[Before-and-after change records]

####################

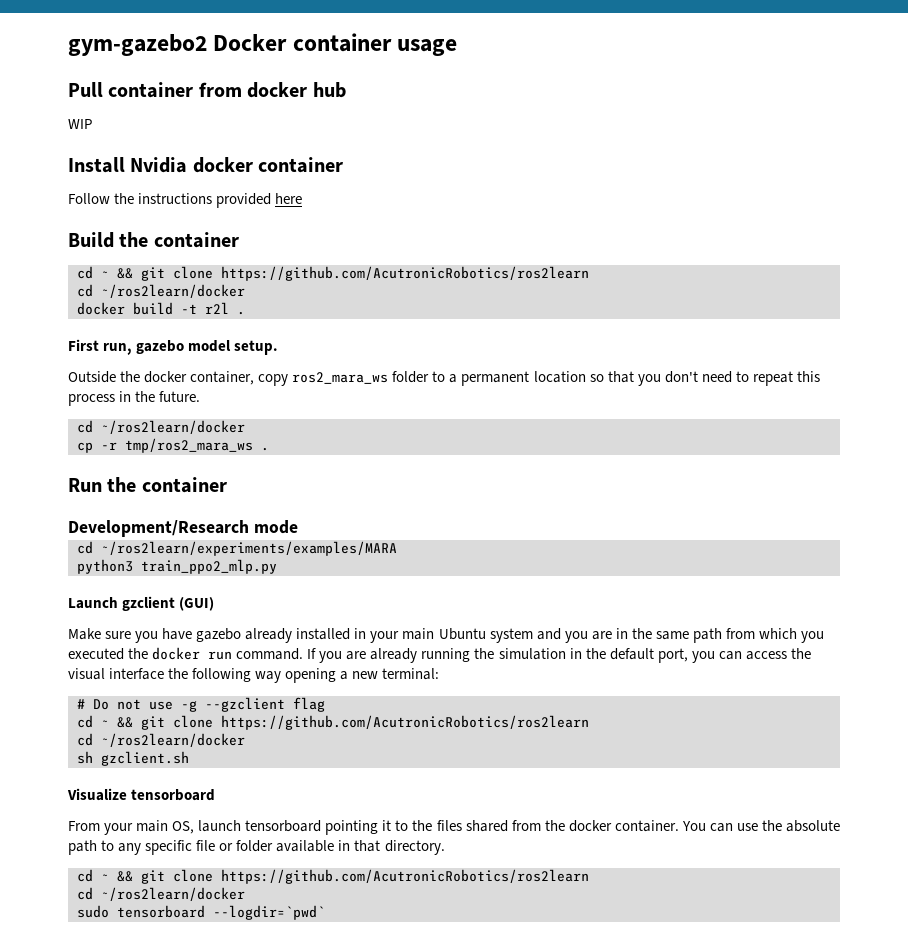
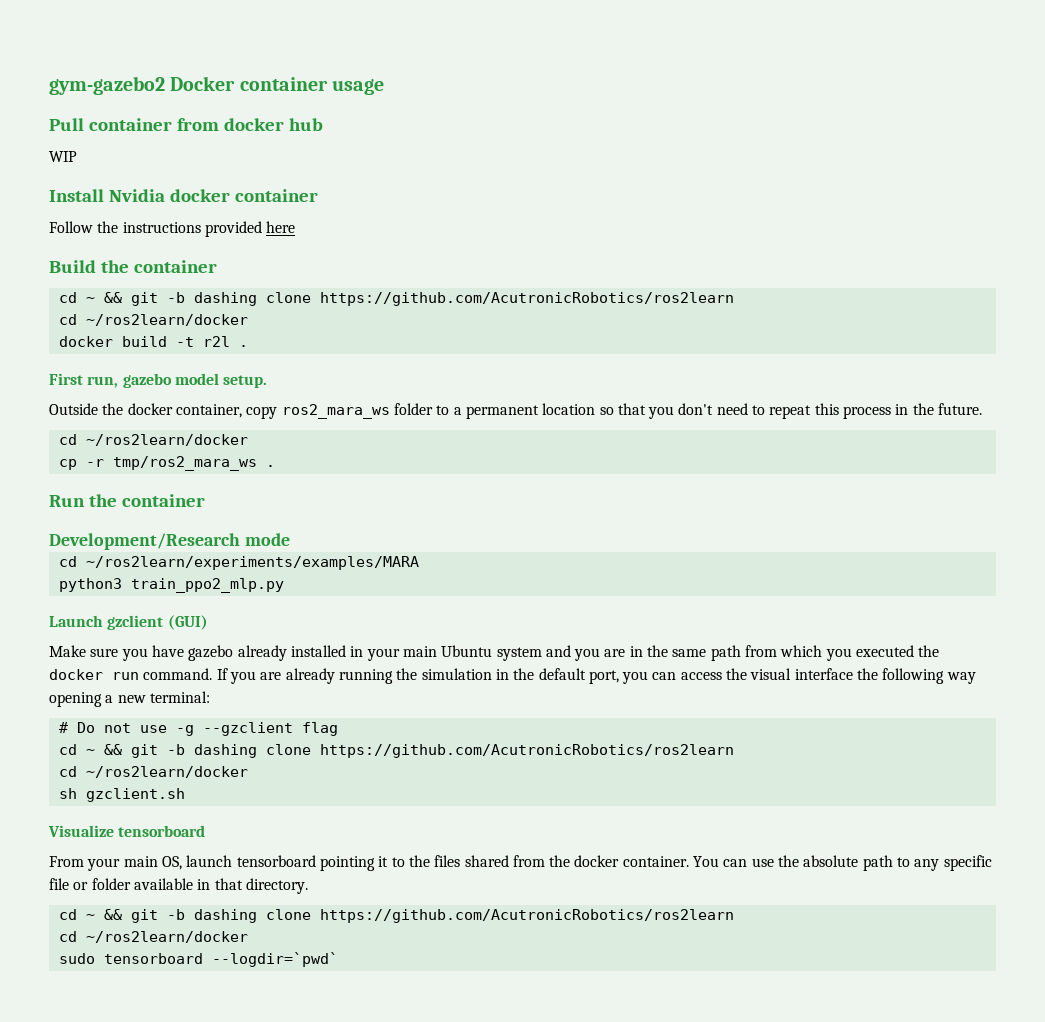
(165, 274) none -> [166,292,257,306] -b dashing
(165, 723) none -> [166,744,257,758] -b dashing
(165, 877) none -> [166,909,257,923] -b dashing

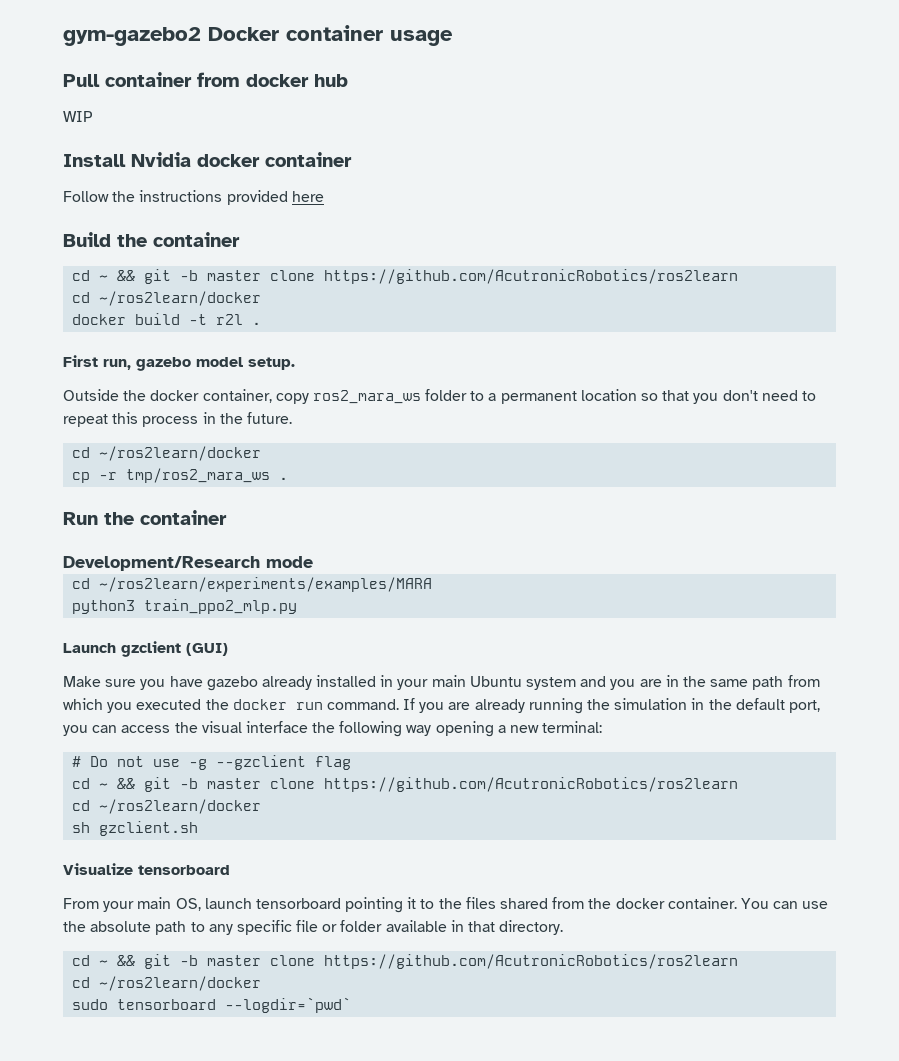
[193,292,257,306] dashing -> [207,270,262,281] master
[193,744,257,758] dashing -> [207,778,262,789] master
[193,909,257,923] dashing -> [207,955,262,966] master

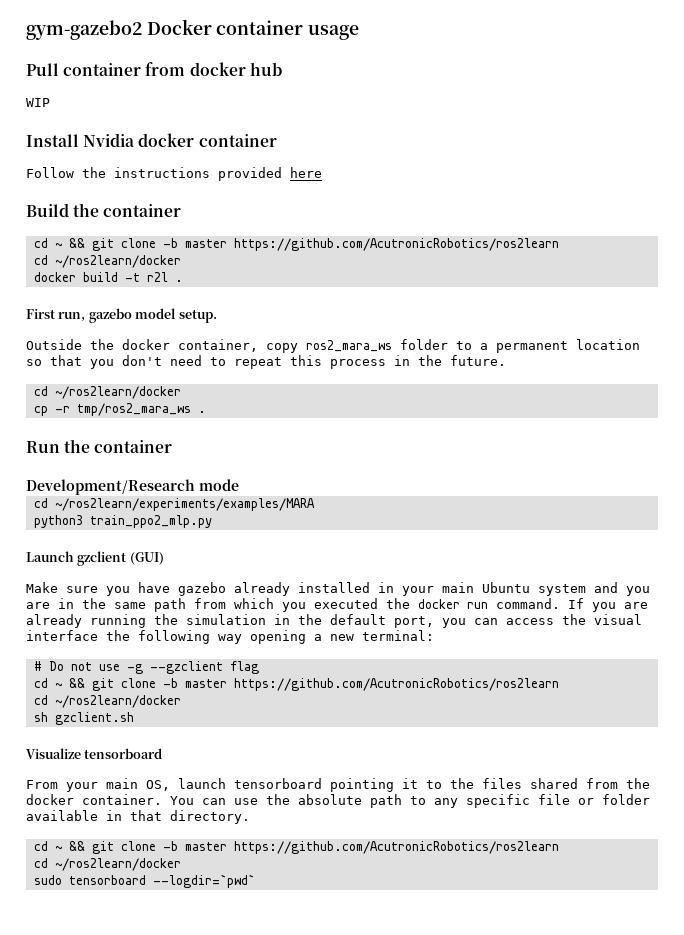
[180,270,316,281] -b master clone -> [120,238,227,248] clone -b master
[180,778,316,789] -b master clone -> [120,678,227,688] clone -b master
[180,955,316,966] -b master clone -> [120,841,227,851] clone -b master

####################

* REQUIRED ACTION *
All of the lines above should be retyped precisely, apart from the pictures.

* REPLY TO THE EXERCISE *
(165, 274) none -> [166,292,257,306] -b dashing
(165, 723) none -> [166,744,257,758] -b dashing
(165, 877) none -> [166,909,257,923] -b dashing

[193,292,257,306] dashing -> [207,270,262,281] master
[193,744,257,758] dashing -> [207,778,262,789] master
[193,909,257,923] dashing -> [207,955,262,966] master

[180,270,316,281] -b master clone -> [120,238,227,248] clone -b master
[180,778,316,789] -b master clone -> [120,678,227,688] clone -b master
[180,955,316,966] -b master clone -> [120,841,227,851] clone -b master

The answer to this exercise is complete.